The bank’s analysis highlights Nasdaq’s parallel push, joining NYSE’s tokenization efforts, to advance three main tracks: modernizing post-trade settlement for tokenized assets, enabling issuances of tokenized shares, and extending trading to offshore venues such as Kraken. Taken together, these efforts could lead to a split market where one stream operates within the traditional US regulatory framework and another on offshore, blockchain-enabled platforms.

TD Securities cautions that offshore venues—while backed by real securities—could escape the American regulatory perimeter. If tokenized shares trade on these platforms, prices could diverge from those on standard US venues, complicating price discovery and potentially siphoning activity away from established exchanges. Cointelegraph reached out to TD Securities for comment but did not receive a response in time for publication.

Key takeaways

  • Nasdaq’s tokenization strategy comprises three parallel efforts: post-trade settlement upgrades, tokenized equity issuance, and offshore trading support on platforms such as Kraken.
  • The initiatives could yield a two-tier market: a regulated US market and an offshore, blockchain-based trading ecosystem, with potential price differentials between venues.
  • Tokenized equities are gaining real traction, as shown by Kraken’s xStocks platform, which has surpassed $25 billion in cumulative trading volume and grown about 150% since November.
  • Trading across multiple venues may create 24/7 access and broader round‑the‑clock liquidity, but it also introduces new risks around activity concentration and inconsistent pricing.
  • Industry context shows broader momentum: Coinbase expanding tokenized stock offerings and NYSE’s collaboration with Securitize to explore 24/7 tokenized securities, signaling growing competition for traditional equity trading.

Nasdaq’s tokenization roadmap could redefine how equities are traded

The TD Securities note frames Nasdaq’s tokenization ambitions as a triad of initiatives designed to integrate blockchain-based trading into mainstream markets without waiting for a single, wholesale overhaul of market structure.

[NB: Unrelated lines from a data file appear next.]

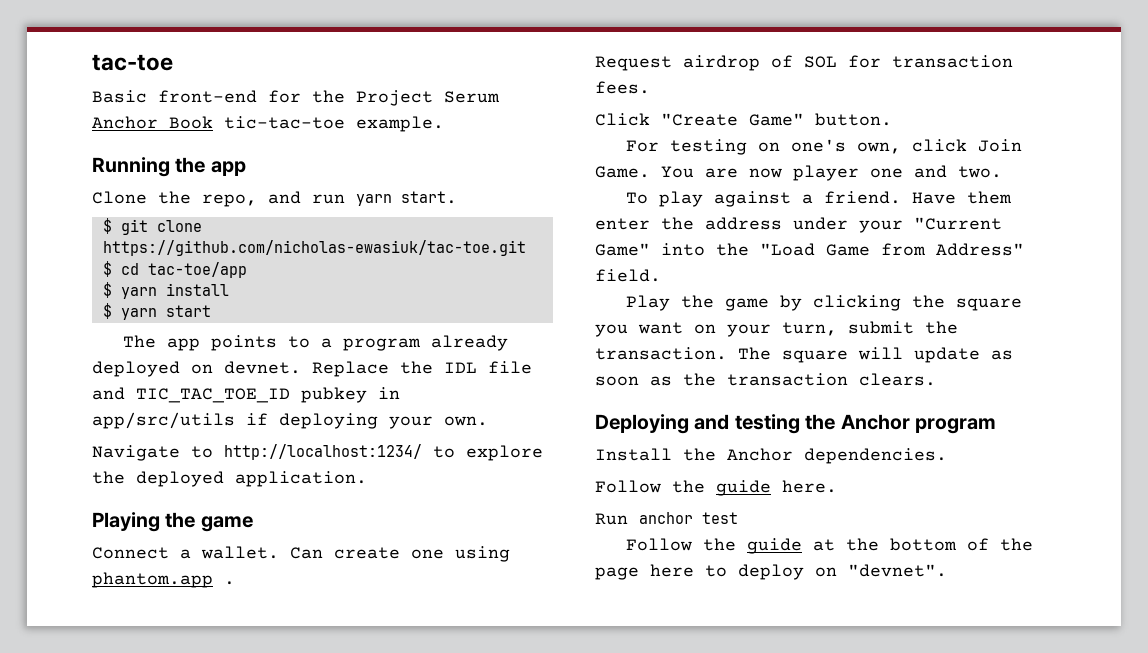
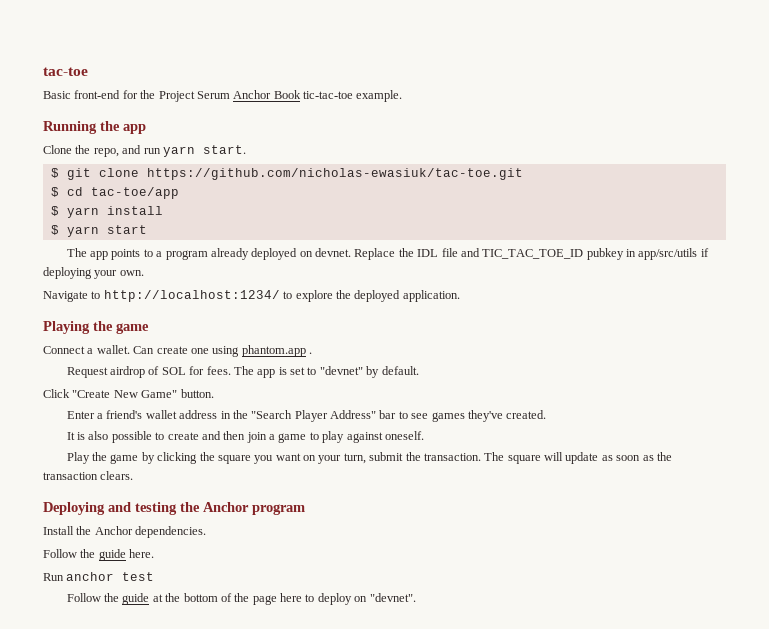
- Request airdrop of SOL for transaction fees.
+ Request airdrop of SOL for fees. The app is set to "devnet" by default.
- Click "Create Game" button.
+ Click "Create New Game" button.
- For testing on one's own, click Join Game. You are now player one and two.
- To play against a friend. Have them enter the address under your "Current Game" into the "Load Game from Address" field.
+ Enter a friend's wallet address in the "Search Player Address" bar to see games they've created.
+ It is also possible to create and then join a game to play against oneself.

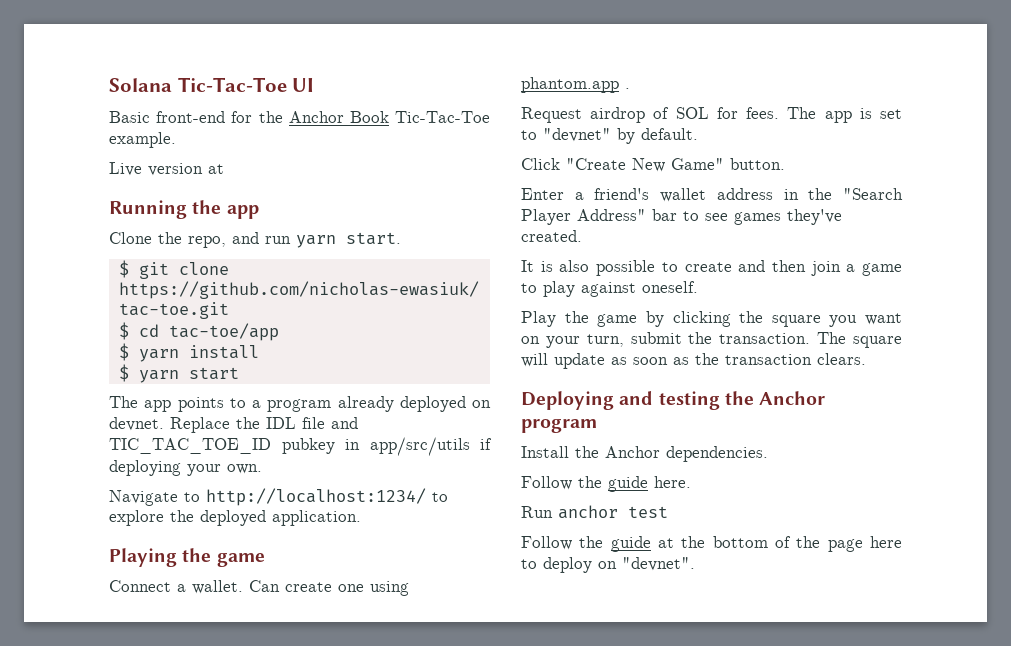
- tac-toe
+ Solana Tic-Tac-Toe UI
- Basic front-end for the Project Serum Anchor Book tic-tac-toe example.
+ Basic front-end for the Anchor Book Tic-Tac-Toe example.
+ Live version at

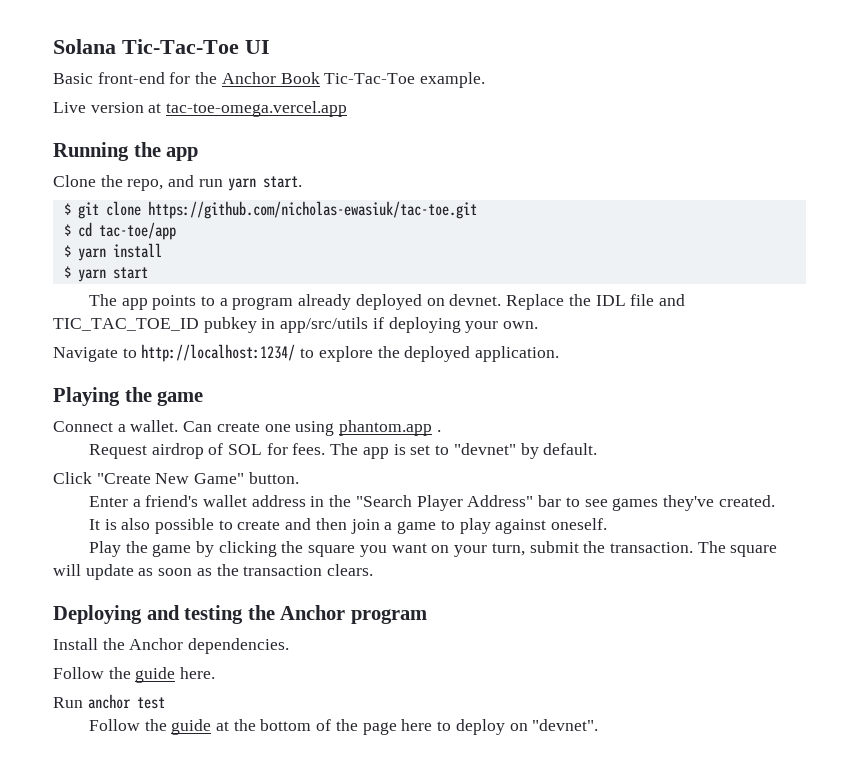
- Live version at
+ Live version at tac-toe-omega.vercel.app

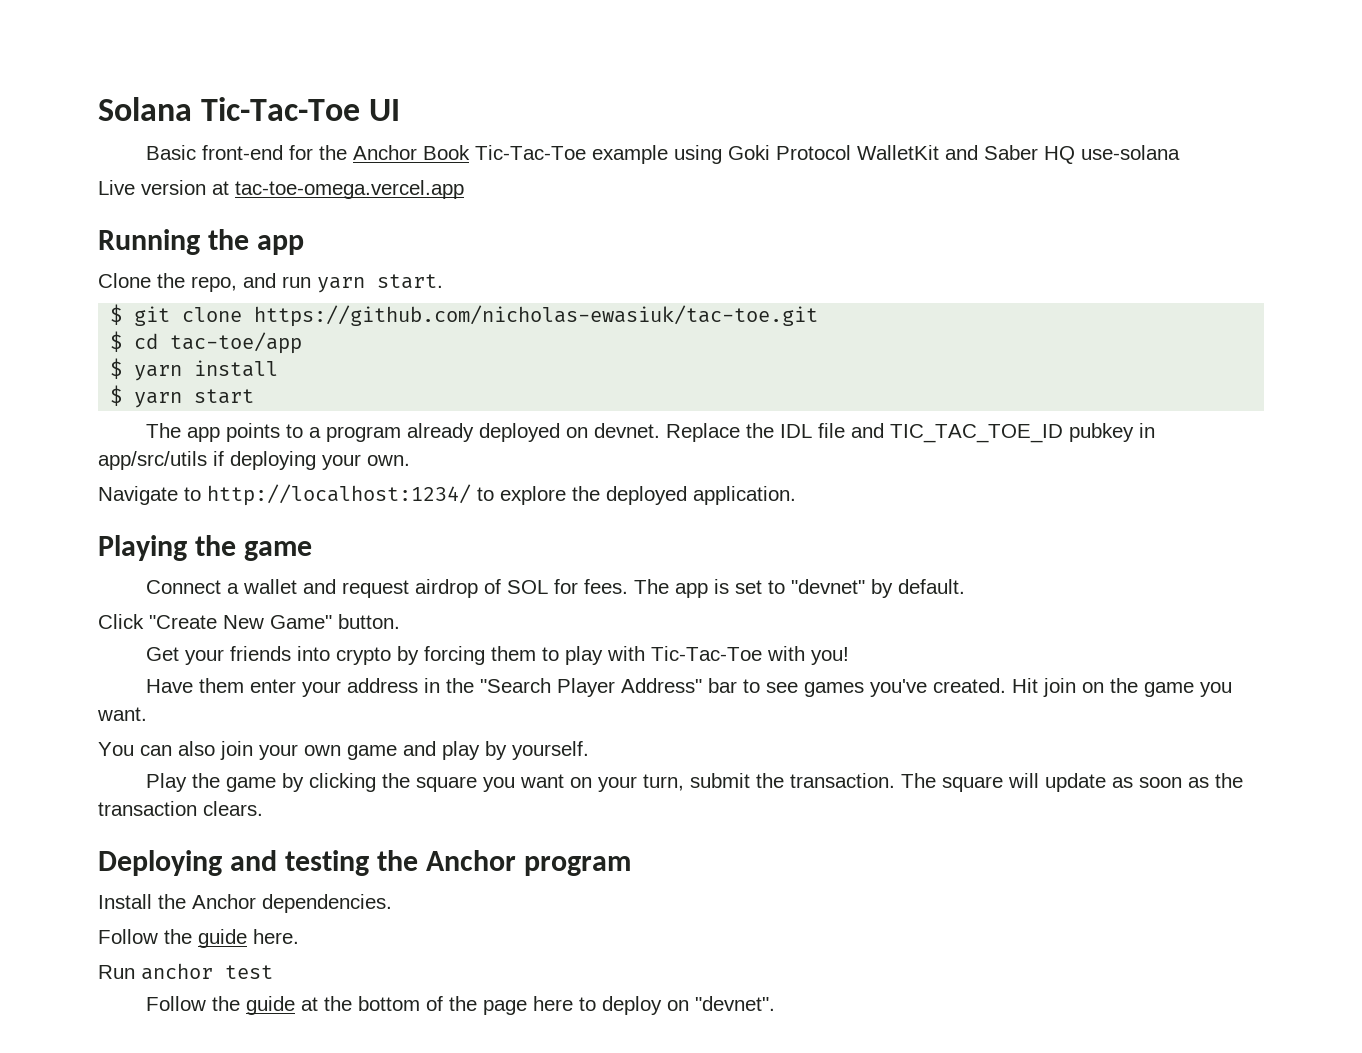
- Basic front-end for the Anchor Book Tic-Tac-Toe example.
+ Basic front-end for the Anchor Book Tic-Tac-Toe example using Goki Protocol WalletKit and Saber HQ use-solana
- Connect a wallet. Can create one using phantom.app .
- Request airdrop of SOL for fees.
+ Connect a wallet and request airdrop of SOL for fees.
- Enter a friend's wallet address in the "Search Player Address" bar to see games they've created.
- It is also possible to create and then join a game to play against oneself.
+ Get your friends into crypto by forcing them to play with Tic-Tac-Toe with you!
+ Have them enter your address in the "Search Player Address" bar to see games you've created. Hit join on the game you want.
+ You can also join your own game and play by yourself.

First, settlement modernization would adapt clearing and custody processes to handle tokenized shares more efficiently after trade execution. This is a prerequisite for reliable, scalable on-chain settlement that can coexist with existing post-trade infrastructure.

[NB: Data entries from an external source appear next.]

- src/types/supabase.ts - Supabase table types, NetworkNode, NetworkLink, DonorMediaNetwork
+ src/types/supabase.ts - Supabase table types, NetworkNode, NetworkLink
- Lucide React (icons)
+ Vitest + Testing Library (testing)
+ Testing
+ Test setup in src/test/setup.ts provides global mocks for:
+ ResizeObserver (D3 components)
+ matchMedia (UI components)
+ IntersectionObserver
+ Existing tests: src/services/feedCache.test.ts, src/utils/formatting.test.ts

Second, Nasdaq is examining mechanisms to issue tokenized shares themselves, potentially enabling corporate issuers to digitalize equity ownership in a way that can be traded on both traditional venues and compatible blockchain networks. Third, the exchange is said to be exploring offshore trading opportunities, effectively enabling tokenized equities to be traded on platforms outside the domestic regulatory perimeter, with Kraken cited as an example of such a venue.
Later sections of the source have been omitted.